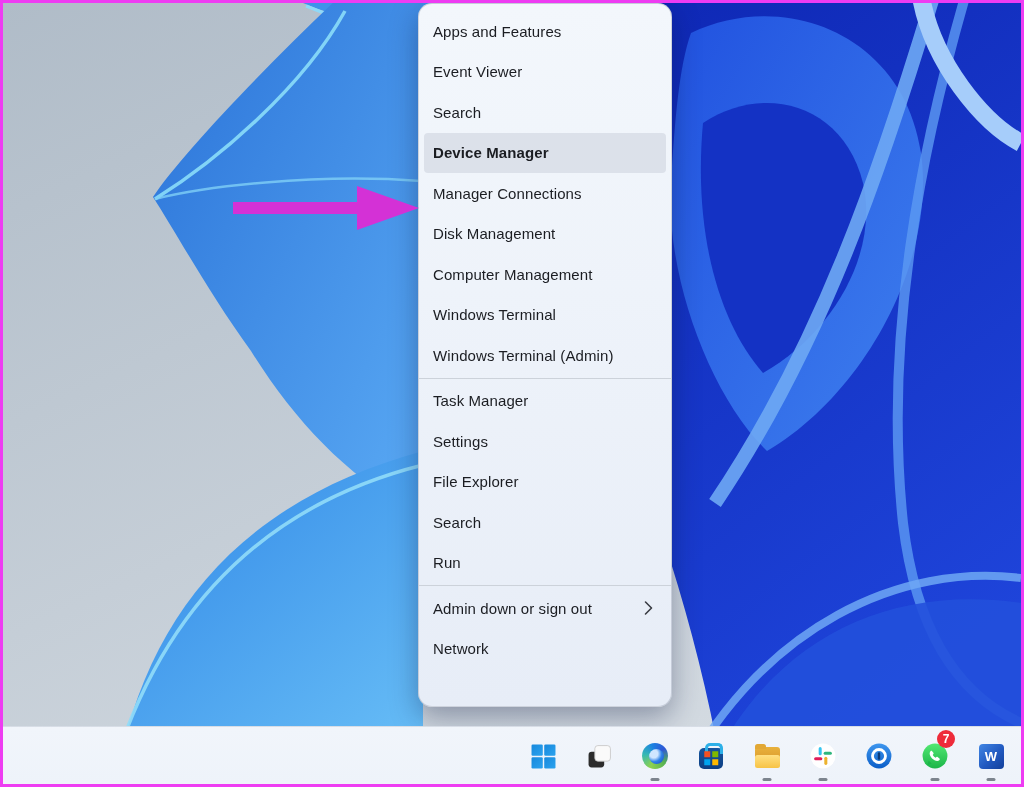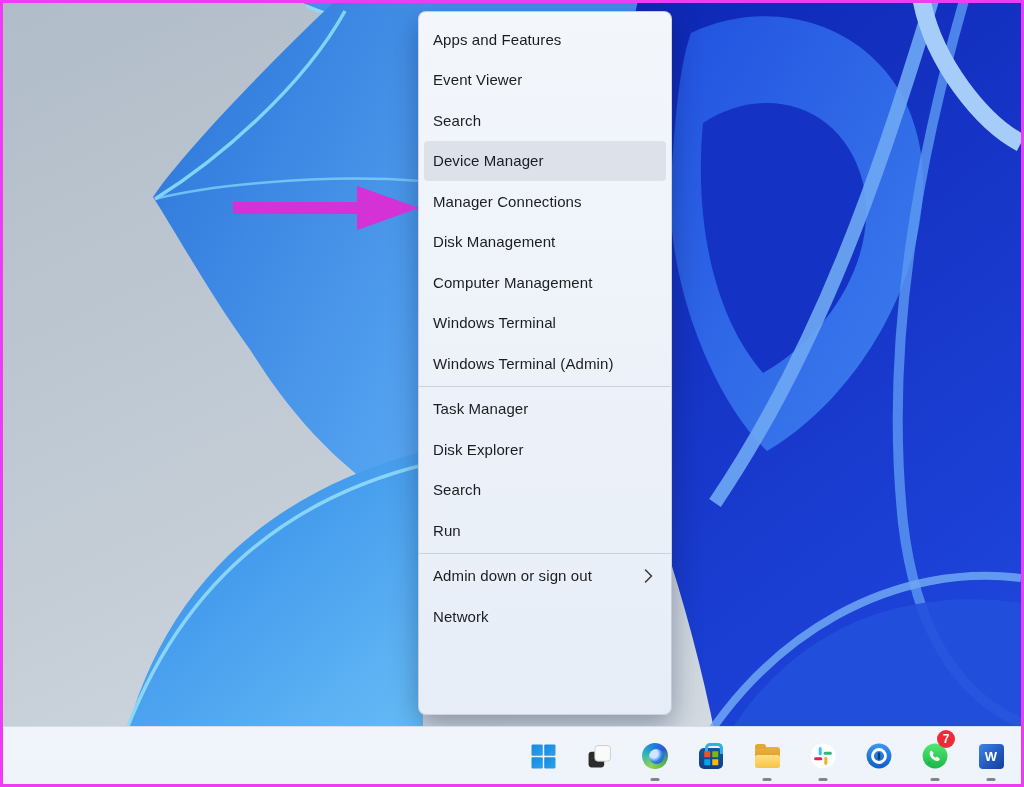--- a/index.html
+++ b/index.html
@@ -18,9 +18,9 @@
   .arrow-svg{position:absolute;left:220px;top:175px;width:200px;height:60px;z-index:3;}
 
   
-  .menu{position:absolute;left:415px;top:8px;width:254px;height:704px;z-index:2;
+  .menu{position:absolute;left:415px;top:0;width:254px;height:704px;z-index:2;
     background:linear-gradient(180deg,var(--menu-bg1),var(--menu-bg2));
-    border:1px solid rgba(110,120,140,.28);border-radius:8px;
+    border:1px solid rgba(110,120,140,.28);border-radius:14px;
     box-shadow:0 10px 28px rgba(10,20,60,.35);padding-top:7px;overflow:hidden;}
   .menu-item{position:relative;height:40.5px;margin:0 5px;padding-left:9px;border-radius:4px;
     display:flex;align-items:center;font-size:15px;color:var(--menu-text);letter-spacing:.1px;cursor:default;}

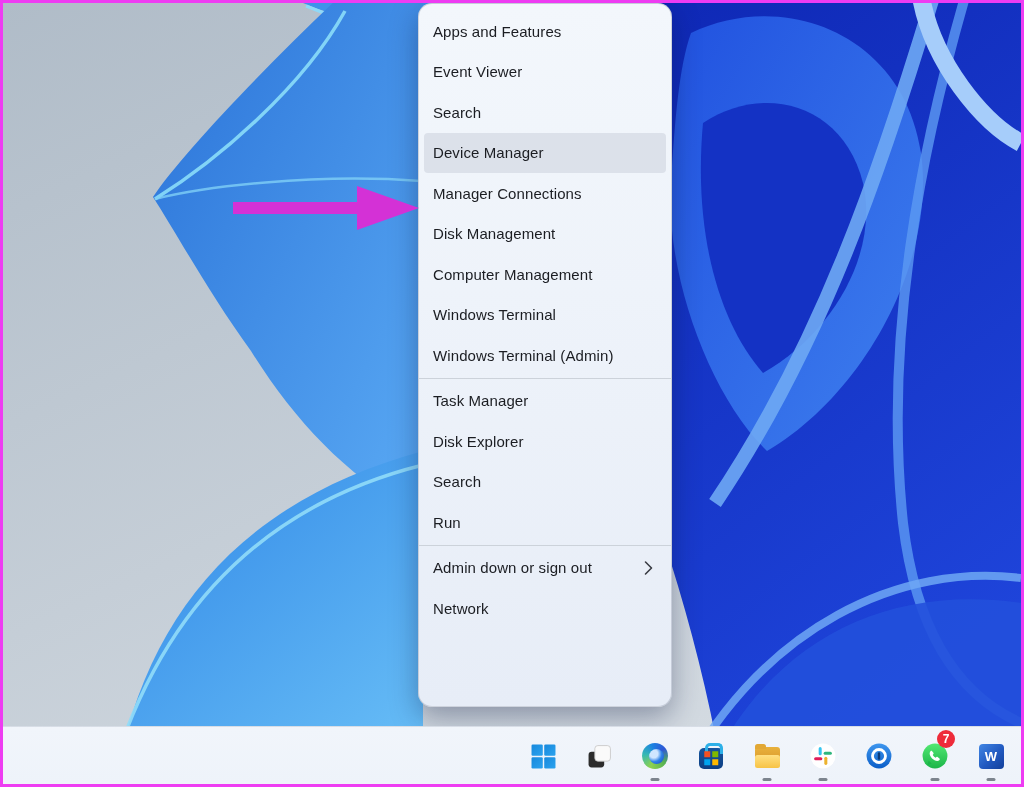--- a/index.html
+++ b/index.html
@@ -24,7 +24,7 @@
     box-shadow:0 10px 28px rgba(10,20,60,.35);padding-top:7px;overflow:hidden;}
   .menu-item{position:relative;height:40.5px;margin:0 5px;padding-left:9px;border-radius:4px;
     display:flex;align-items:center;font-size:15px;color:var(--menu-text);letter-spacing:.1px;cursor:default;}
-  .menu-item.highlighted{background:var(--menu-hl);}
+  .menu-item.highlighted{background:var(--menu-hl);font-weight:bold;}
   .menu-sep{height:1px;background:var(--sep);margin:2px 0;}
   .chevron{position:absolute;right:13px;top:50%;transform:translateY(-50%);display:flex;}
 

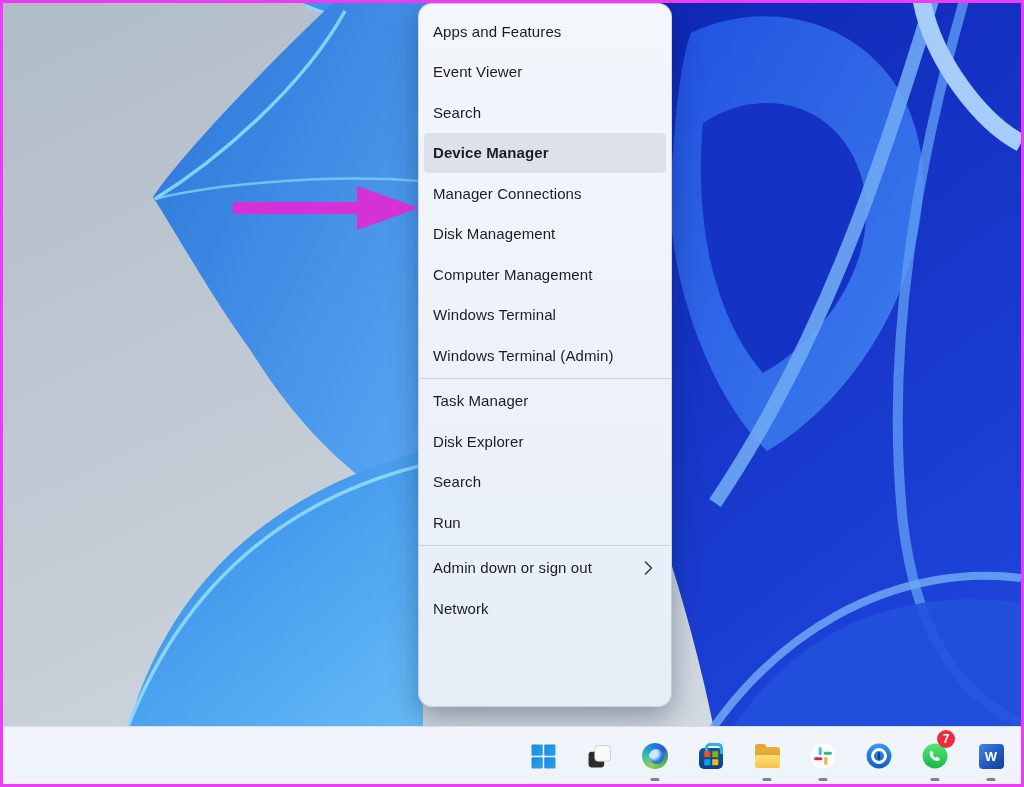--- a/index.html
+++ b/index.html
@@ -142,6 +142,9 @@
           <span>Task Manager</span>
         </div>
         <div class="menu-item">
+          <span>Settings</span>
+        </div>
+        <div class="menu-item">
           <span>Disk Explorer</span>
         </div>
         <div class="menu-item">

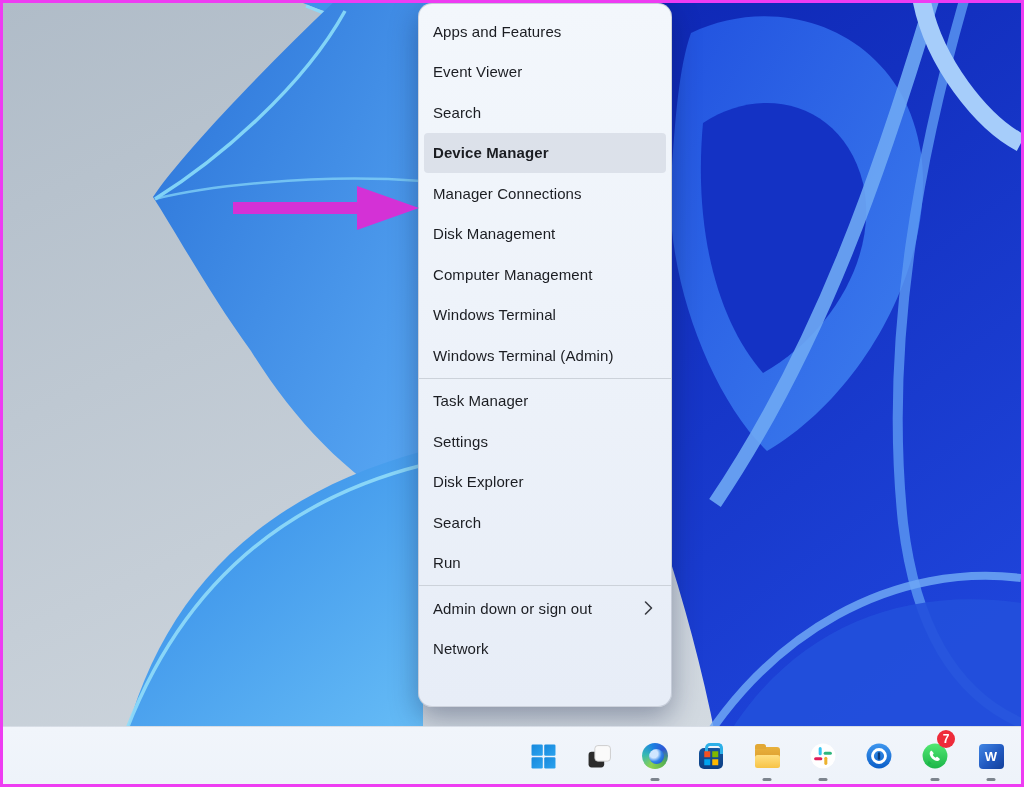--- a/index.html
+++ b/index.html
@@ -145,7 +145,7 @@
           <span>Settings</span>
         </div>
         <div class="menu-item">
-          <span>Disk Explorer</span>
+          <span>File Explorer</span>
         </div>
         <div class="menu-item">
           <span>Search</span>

What you need to do — Although the records contain pictures, the output must hold only their exact wording.

Response for this exercise —
--- a/index.html
+++ b/index.html
@@ -18,9 +18,9 @@
   .arrow-svg{position:absolute;left:220px;top:175px;width:200px;height:60px;z-index:3;}
 
   
-  .menu{position:absolute;left:415px;top:8px;width:254px;height:704px;z-index:2;
+  .menu{position:absolute;left:415px;top:0;width:254px;height:704px;z-index:2;
     background:linear-gradient(180deg,var(--menu-bg1),var(--menu-bg2));
-    border:1px solid rgba(110,120,140,.28);border-radius:8px;
+    border:1px solid rgba(110,120,140,.28);border-radius:14px;
     box-shadow:0 10px 28px rgba(10,20,60,.35);padding-top:7px;overflow:hidden;}
   .menu-item{position:relative;height:40.5px;margin:0 5px;padding-left:9px;border-radius:4px;
     display:flex;align-items:center;font-size:15px;color:var(--menu-text);letter-spacing:.1px;cursor:default;}

--- a/index.html
+++ b/index.html
@@ -24,7 +24,7 @@
     box-shadow:0 10px 28px rgba(10,20,60,.35);padding-top:7px;overflow:hidden;}
   .menu-item{position:relative;height:40.5px;margin:0 5px;padding-left:9px;border-radius:4px;
     display:flex;align-items:center;font-size:15px;color:var(--menu-text);letter-spacing:.1px;cursor:default;}
-  .menu-item.highlighted{background:var(--menu-hl);}
+  .menu-item.highlighted{background:var(--menu-hl);font-weight:bold;}
   .menu-sep{height:1px;background:var(--sep);margin:2px 0;}
   .chevron{position:absolute;right:13px;top:50%;transform:translateY(-50%);display:flex;}
 

--- a/index.html
+++ b/index.html
@@ -142,6 +142,9 @@
           <span>Task Manager</span>
         </div>
         <div class="menu-item">
+          <span>Settings</span>
+        </div>
+        <div class="menu-item">
           <span>Disk Explorer</span>
         </div>
         <div class="menu-item">

--- a/index.html
+++ b/index.html
@@ -145,7 +145,7 @@
           <span>Settings</span>
         </div>
         <div class="menu-item">
-          <span>Disk Explorer</span>
+          <span>File Explorer</span>
         </div>
         <div class="menu-item">
           <span>Search</span>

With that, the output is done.